Только впоследствии я понял, что он хотел сказать нам. В начале существования мира луна, тогда прекрасная молодая женщина, спокойно жила среди лесов, по которым мы только что проходили. Она имела обыкновение поселяться в большой пещере горы, к которой мы подходили.
Тут она и оставалась бы до нынешнего времени, если бы из-за зависти злых духов не была изгнана с земли и осуждена существовать только ночью на небе.
Звезды, по верованиям чернокожих, — слезы сожаления, проливаемые луной, когда ей наскучит ее одиночество. Когда она достигает известного положения на небе, она может смотреть на свое прежнее любимое жилище, на которое проливает яркий свет, если только враги не лишают ее единственного удовольствия, посылая на небо тучи.
Те из ее земных родственников, которые еще с любовью относятся к ней, считают своей обязанностью ежегодно посещать место, которое она так любила, когда жила на земле. С этой именно целью и собралось много людей из племени Пуллинго. Церемония поклонения, насколько мы могли понять, должна была совершиться в следующую ночь.
Мы не остановились бы нарочно для того, чтобы посмотреть ее, но так как пещера находилась выше на горе, то мы думали, что нам вряд ли удастся пройти дальше за день. К тому же рассказ Пуллинго возбудил наше любопытство, и мы радовались случаю увидеть нечто вроде религиозной церемонии чернокожих, о которых мы слышали, что они лишены каких бы то ни было религиозных чувств.

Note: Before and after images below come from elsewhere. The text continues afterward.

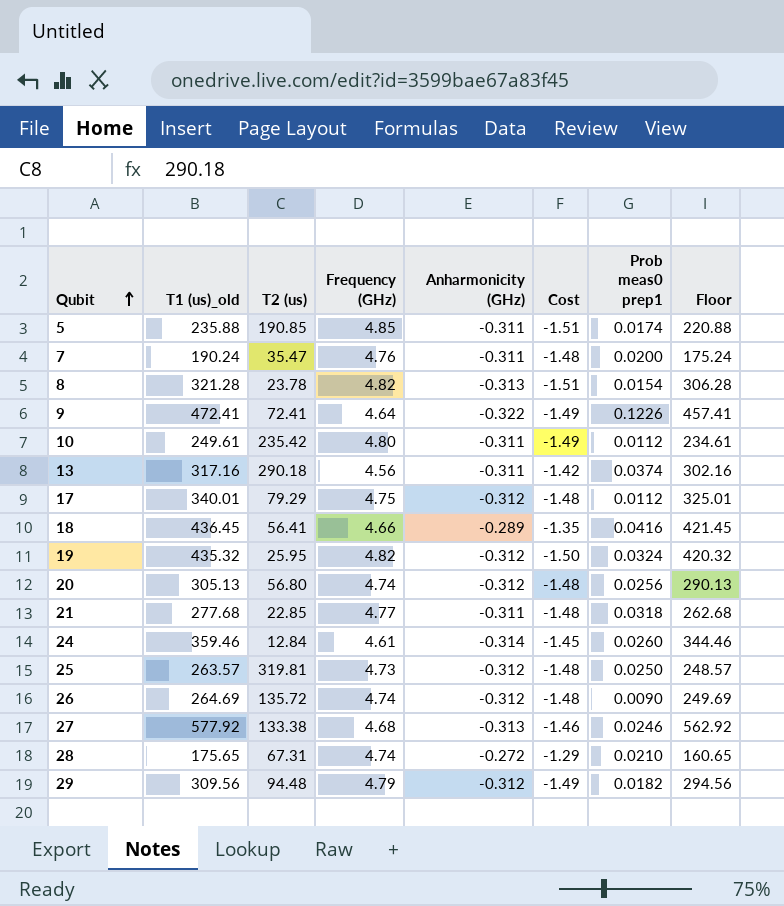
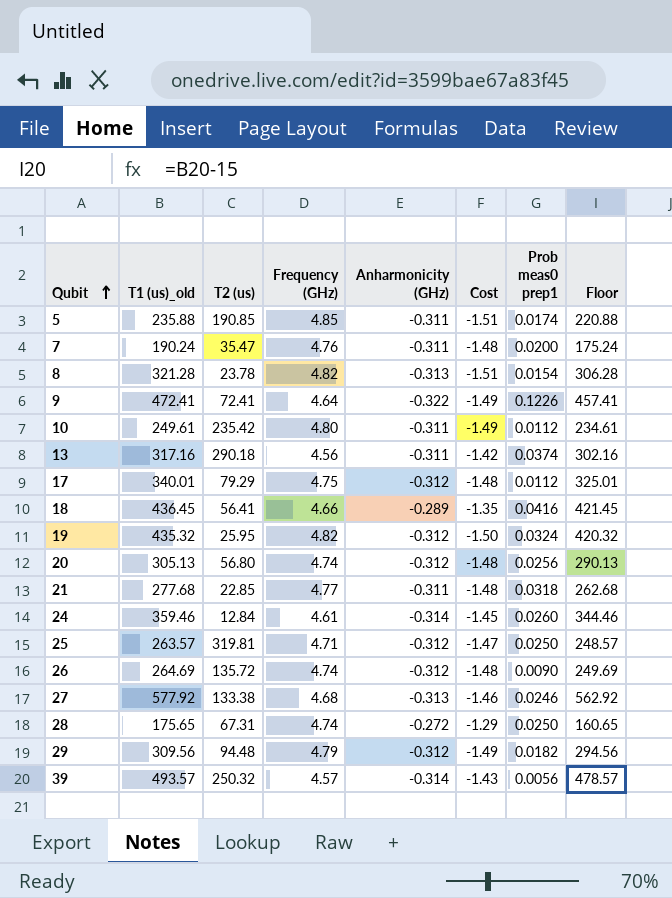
25 | Frequency (GHz): 4.73 -> 4.71
25 | Cost: -1.48 -> -1.47
28 | Prob meas0 prep1: 0.0210 -> 0.0250
row 39: none -> 493.57 | 250.32 | 4.57 | -0.314 | -1.43 | 0.0056 | 478.57

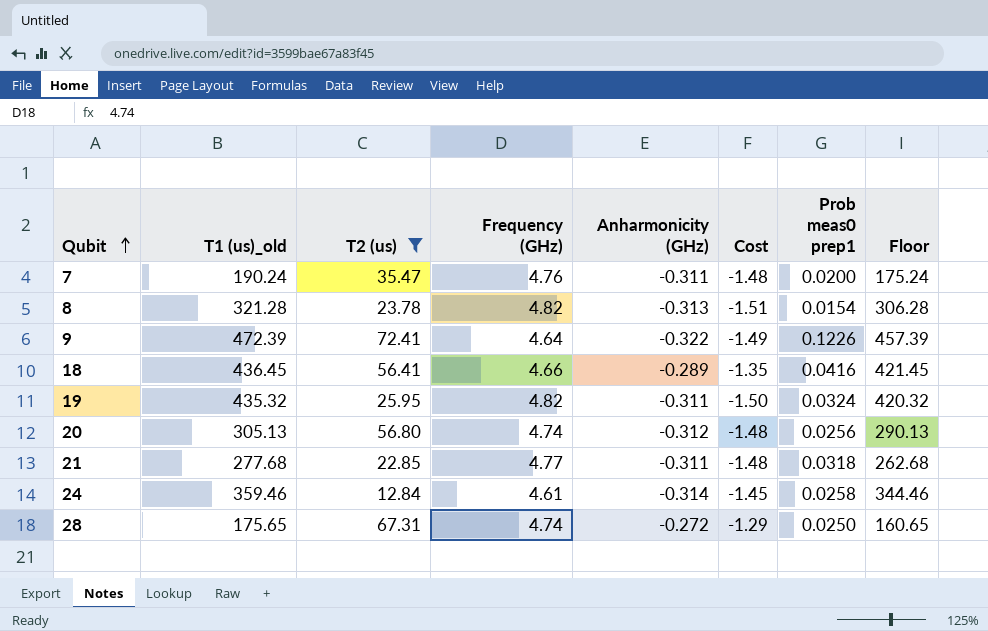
filter: none -> T2 (us) <= 72.41
9 | T1 (us)_old: 472.41 -> 472.39
9 | Floor: 457.41 -> 457.39
19 | Anharmonicity (GHz): -0.312 -> -0.311
24 | Prob meas0 prep1: 0.0260 -> 0.0258

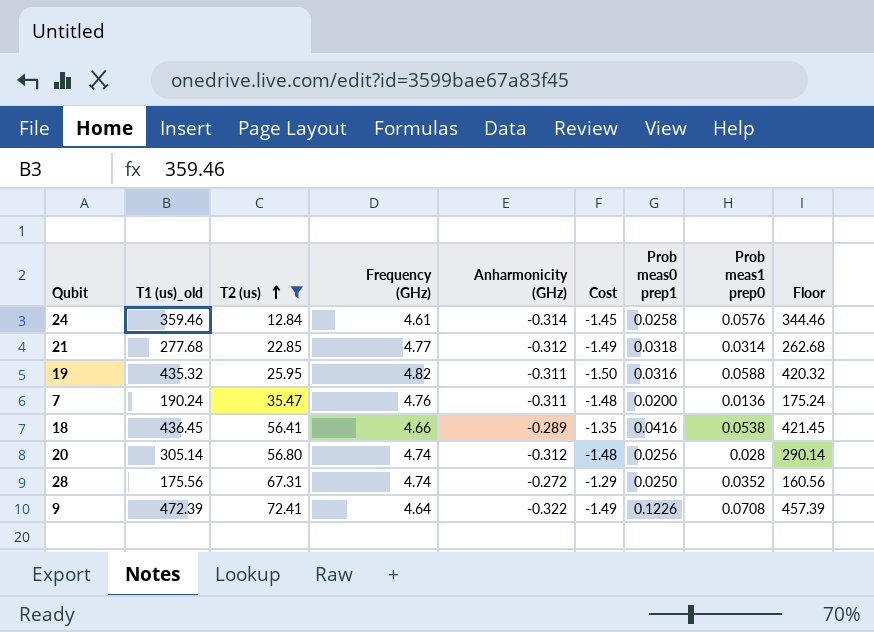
row order: Qubit ascending -> T2 (us) ascending
column Prob meas1 prep0 | position: none -> 8
row 8: 321.28 | 23.78 | 4.82 | -0.313 | -1.51 | 0.0154 | 306.28 -> none
21 | Anharmonicity (GHz): -0.311 -> -0.312
21 | Cost: -1.48 -> -1.49
19 | Prob meas0 prep1: 0.0324 -> 0.0316
20 | T1 (us)_old: 305.13 -> 305.14
20 | Floor: 290.13 -> 290.14
28 | T1 (us)_old: 175.65 -> 175.56
28 | Floor: 160.65 -> 160.56

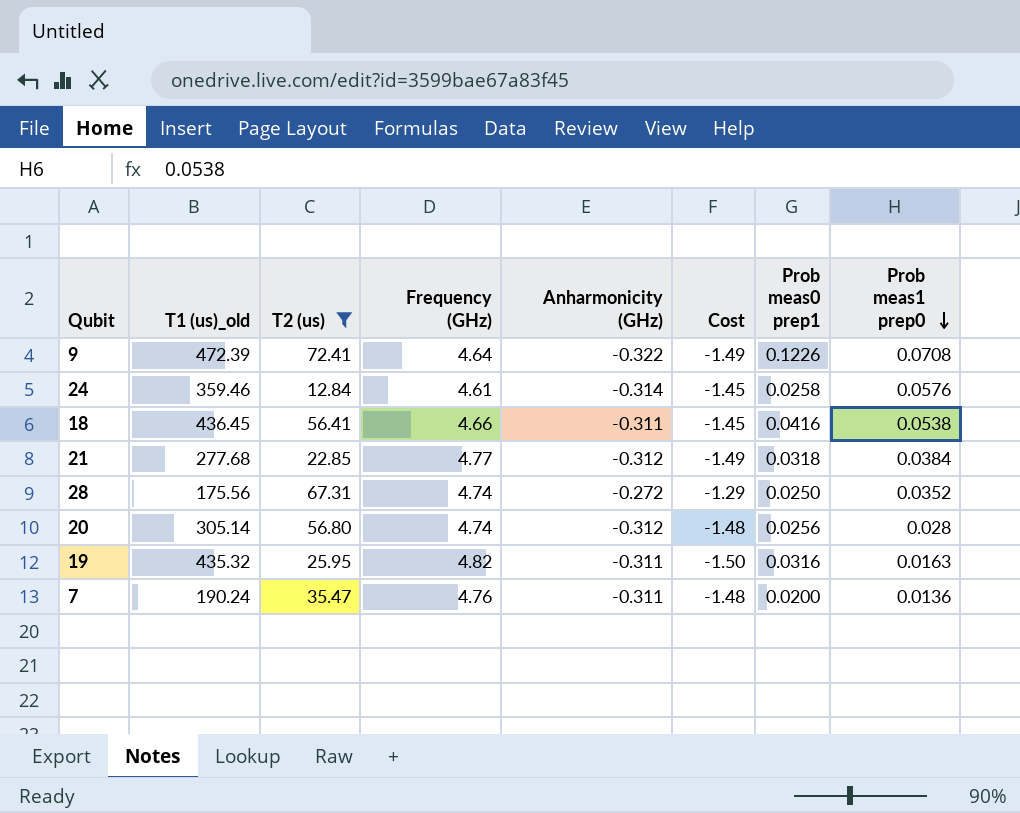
row order: T2 (us) ascending -> Prob meas1 prep0 descending
column Floor | formula: [T1 (us)_old] - 15 -> none
18 | Anharmonicity (GHz): -0.289 -> -0.311
18 | Cost: -1.35 -> -1.45
21 | Prob meas1 prep0: 0.0314 -> 0.0384
19 | Prob meas1 prep0: 0.0588 -> 0.0163

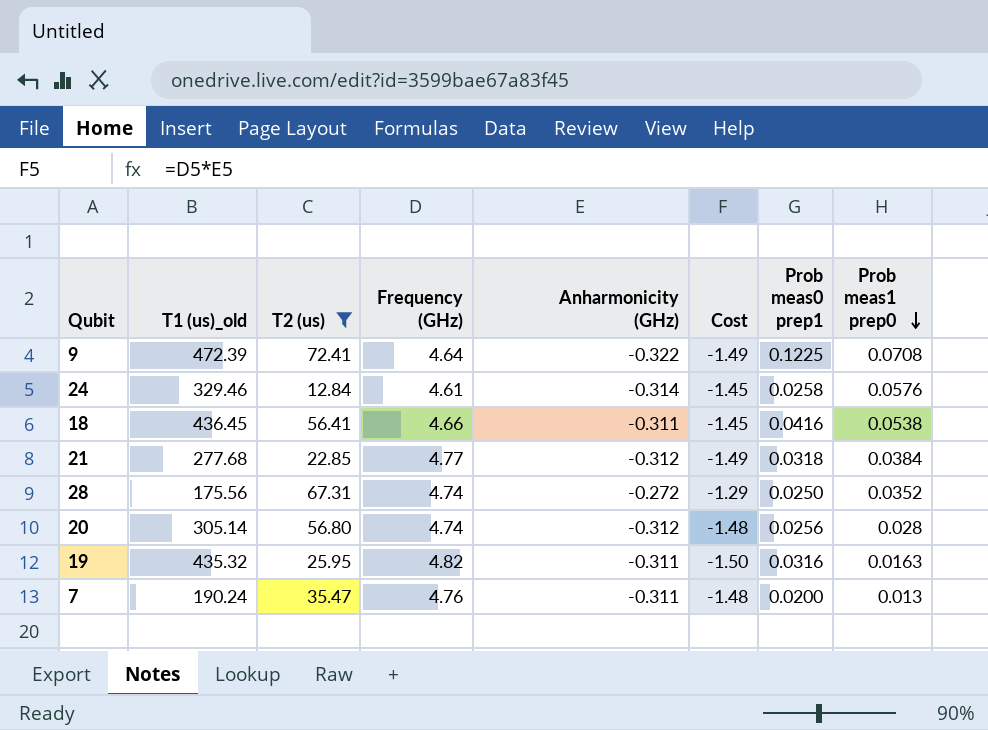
9 | Prob meas0 prep1: 0.1226 -> 0.1225
24 | T1 (us)_old: 359.46 -> 329.46
7 | Prob meas1 prep0: 0.0136 -> 0.013

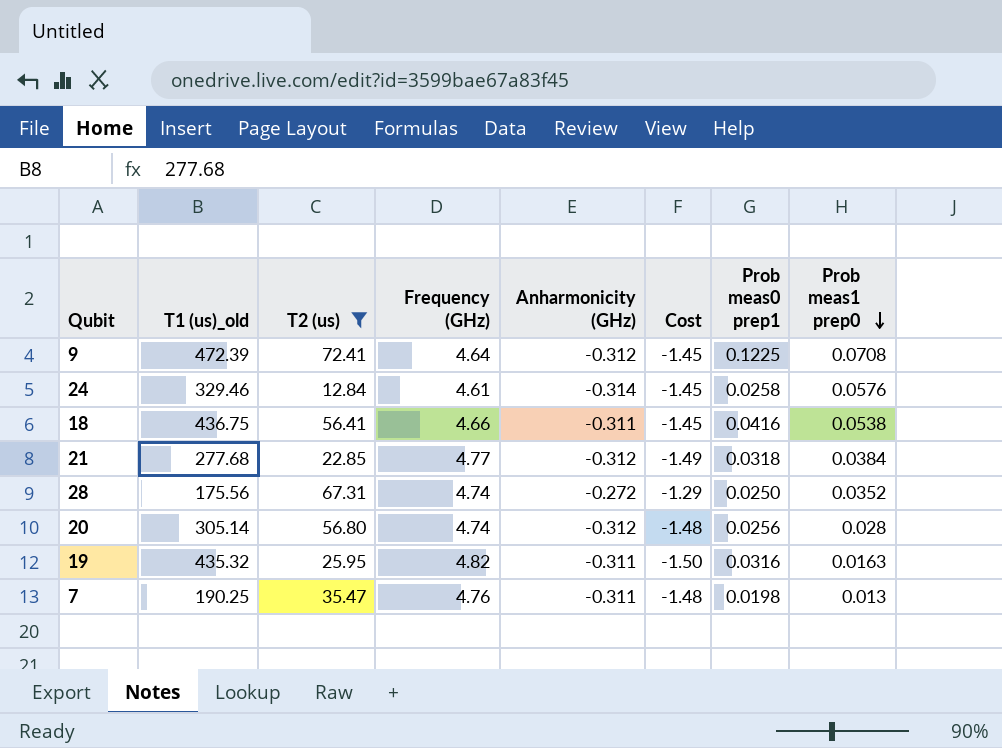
9 | Anharmonicity (GHz): -0.322 -> -0.312
9 | Cost: -1.49 -> -1.45
18 | T1 (us)_old: 436.45 -> 436.75
7 | T1 (us)_old: 190.24 -> 190.25
7 | Prob meas0 prep1: 0.0200 -> 0.0198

Медж сказал Пуллинго, что пора ложиться спать. Мы удалились в свой шалаш; Пуллинго устроился на ночлег с сыном. Хотя мы вполне верили в его честность и в то, что нашей жизни не угрожает опасность, пока он с нами, мы все-таки сочли благоразумным показать, что мы настороже. Поэтому, когда Медж лег спать, я расхаживал с ружьем в руке, и даже когда в свою очередь лег спать, то положил под голову мешок и продолжал держать пистолет в руке.
Утром нас разбудил наш друг — пересмешник. Пуллинго с сыном поели всех птиц, и потому нам пришлось немедленно отправиться за новым запасом. Это было нетрудно сделать, и мы скоро набили столько дичи, что ее должно было хватить на всех нас и на следующий день. Вскинув на плечи ружья, мы направились к горе в сопровождении чернокожих.
— Может быть, Пуллинго жалеет, что хотел покинуть нас, и останется проводником, — заметил я.
— Вряд ли, — ответил Медж. — Поверьте, он воспользуется первым удобным случаем, чтобы улизнуть.
Я все же надеялся, что дикарь окажется верным нам. Однако ни он, ни его сын не предлагали нести нашу поклажу, хотя Пуллинго болтал по-прежнему и казался особенно веселым.